## Assignment
Output the records below in full, word for word; pictures do not belong in it.
Exercise data Block Start
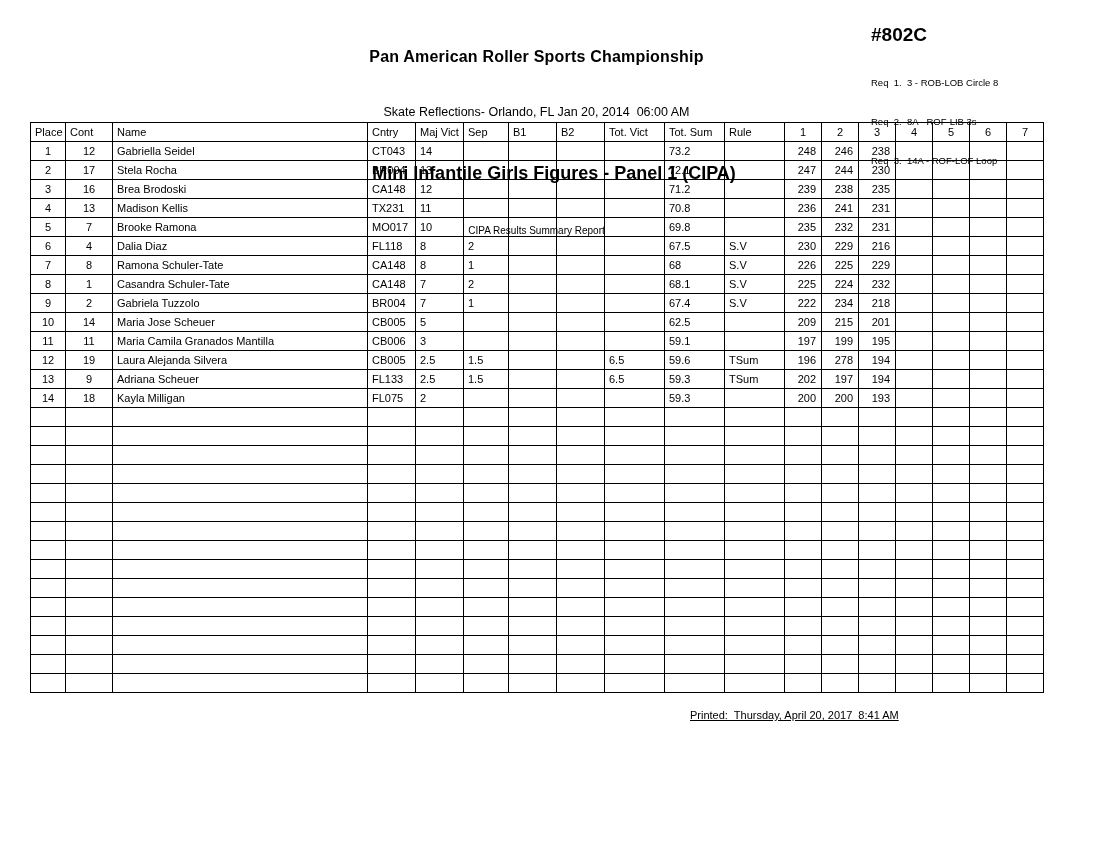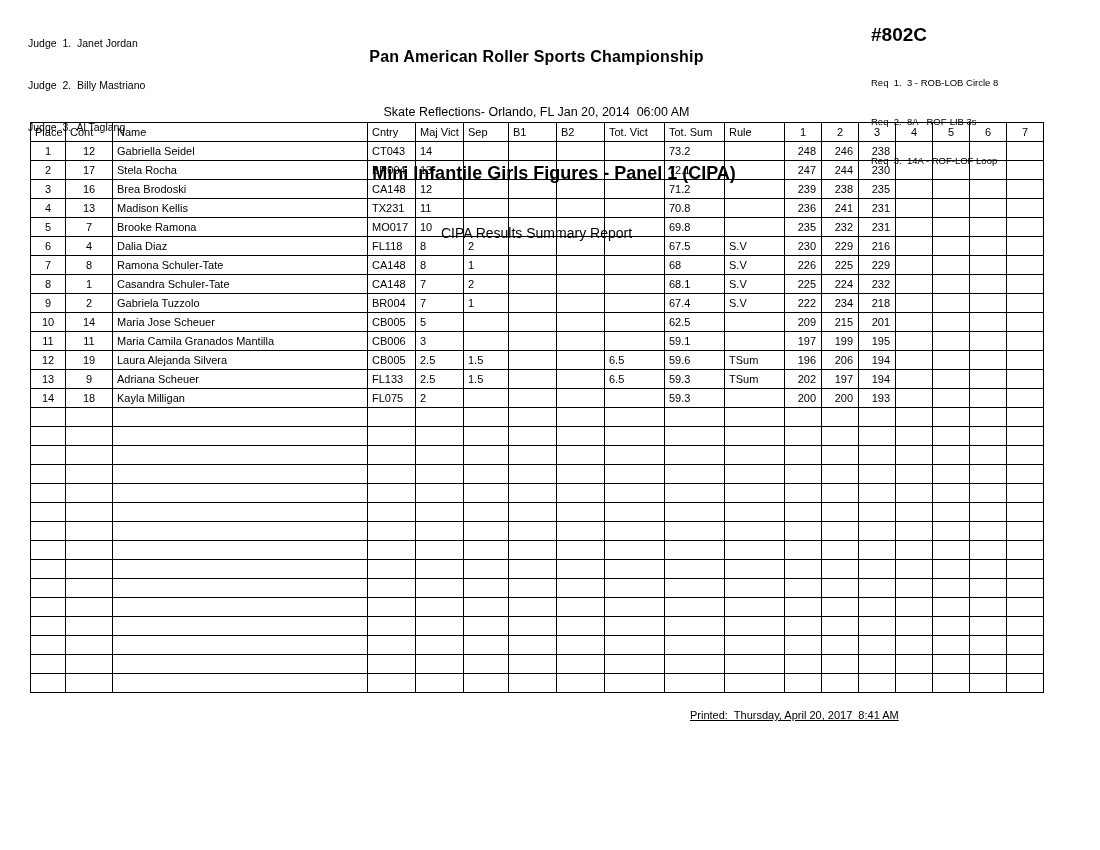--- a/index.html
+++ b/index.html
@@ -39,11 +39,6 @@
 <div>
 
   <div class="top">
-    <div class="judges">
-      <div>Judge  1.  Janet Jordan</div>
-      <div>Judge  2.  Billy Mastriano</div>
-      <div>Judge  3.  Al Taglang</div>
-    </div>
 
     <div class="center-titles">
       <div class="title-main">Pan American Roller Sports Championship</div>

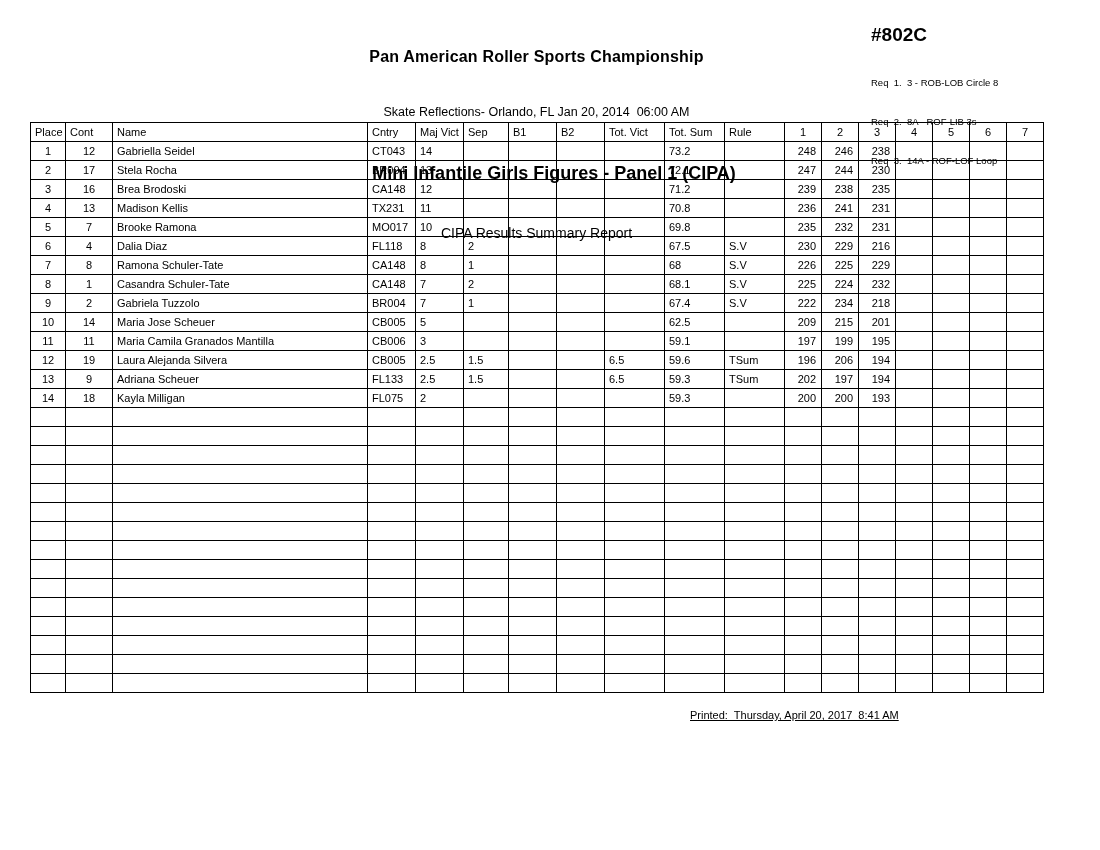--- a/index.html
+++ b/index.html
@@ -15,7 +15,7 @@
   .title-main  { font-size:16px; font-weight:bold; letter-spacing:0.2px; }
   .title-venue { font-size:12.5px; margin-top:3px; }
   .title-event { font-size:18px; font-weight:bold; margin-top:8px;padding-left:35px; }
-  .title-report{ font-size:14px; margin-top:5px; }
+  .title-report{ font-size:10px; margin-top:5px; }
   .right-block { position:absolute; right:0; top:24px; width:172px; }
   .event-code { font-size:19px; font-weight:bold; text-align:left; }
   .reqs { font-size:9.5px; line-height:13px; margin-top:4px; white-space:pre; }

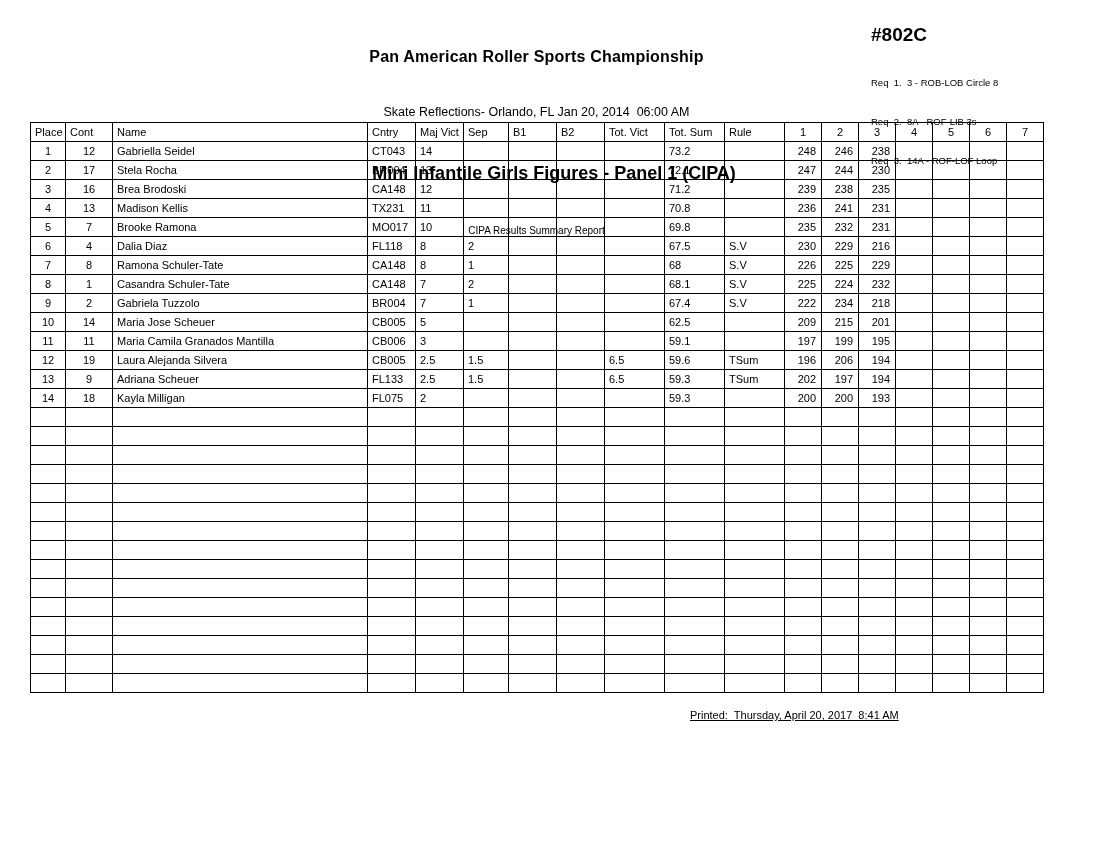--- a/index.html
+++ b/index.html
@@ -334,7 +334,7 @@
           <td class="al-left">59.6</td>
           <td class="al-left">TSum</td>
           <td class="al-right">196</td>
-          <td class="al-right">206</td>
+          <td class="al-right">278</td>
           <td class="al-right">194</td>
           <td class="al-right"></td>
           <td class="al-right"></td>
Exercise data Block End
## Result of the task
--- a/index.html
+++ b/index.html
@@ -39,11 +39,6 @@
 <div>
 
   <div class="top">
-    <div class="judges">
-      <div>Judge  1.  Janet Jordan</div>
-      <div>Judge  2.  Billy Mastriano</div>
-      <div>Judge  3.  Al Taglang</div>
-    </div>
 
     <div class="center-titles">
       <div class="title-main">Pan American Roller Sports Championship</div>

--- a/index.html
+++ b/index.html
@@ -15,7 +15,7 @@
   .title-main  { font-size:16px; font-weight:bold; letter-spacing:0.2px; }
   .title-venue { font-size:12.5px; margin-top:3px; }
   .title-event { font-size:18px; font-weight:bold; margin-top:8px;padding-left:35px; }
-  .title-report{ font-size:14px; margin-top:5px; }
+  .title-report{ font-size:10px; margin-top:5px; }
   .right-block { position:absolute; right:0; top:24px; width:172px; }
   .event-code { font-size:19px; font-weight:bold; text-align:left; }
   .reqs { font-size:9.5px; line-height:13px; margin-top:4px; white-space:pre; }

--- a/index.html
+++ b/index.html
@@ -334,7 +334,7 @@
           <td class="al-left">59.6</td>
           <td class="al-left">TSum</td>
           <td class="al-right">196</td>
-          <td class="al-right">206</td>
+          <td class="al-right">278</td>
           <td class="al-right">194</td>
           <td class="al-right"></td>
           <td class="al-right"></td>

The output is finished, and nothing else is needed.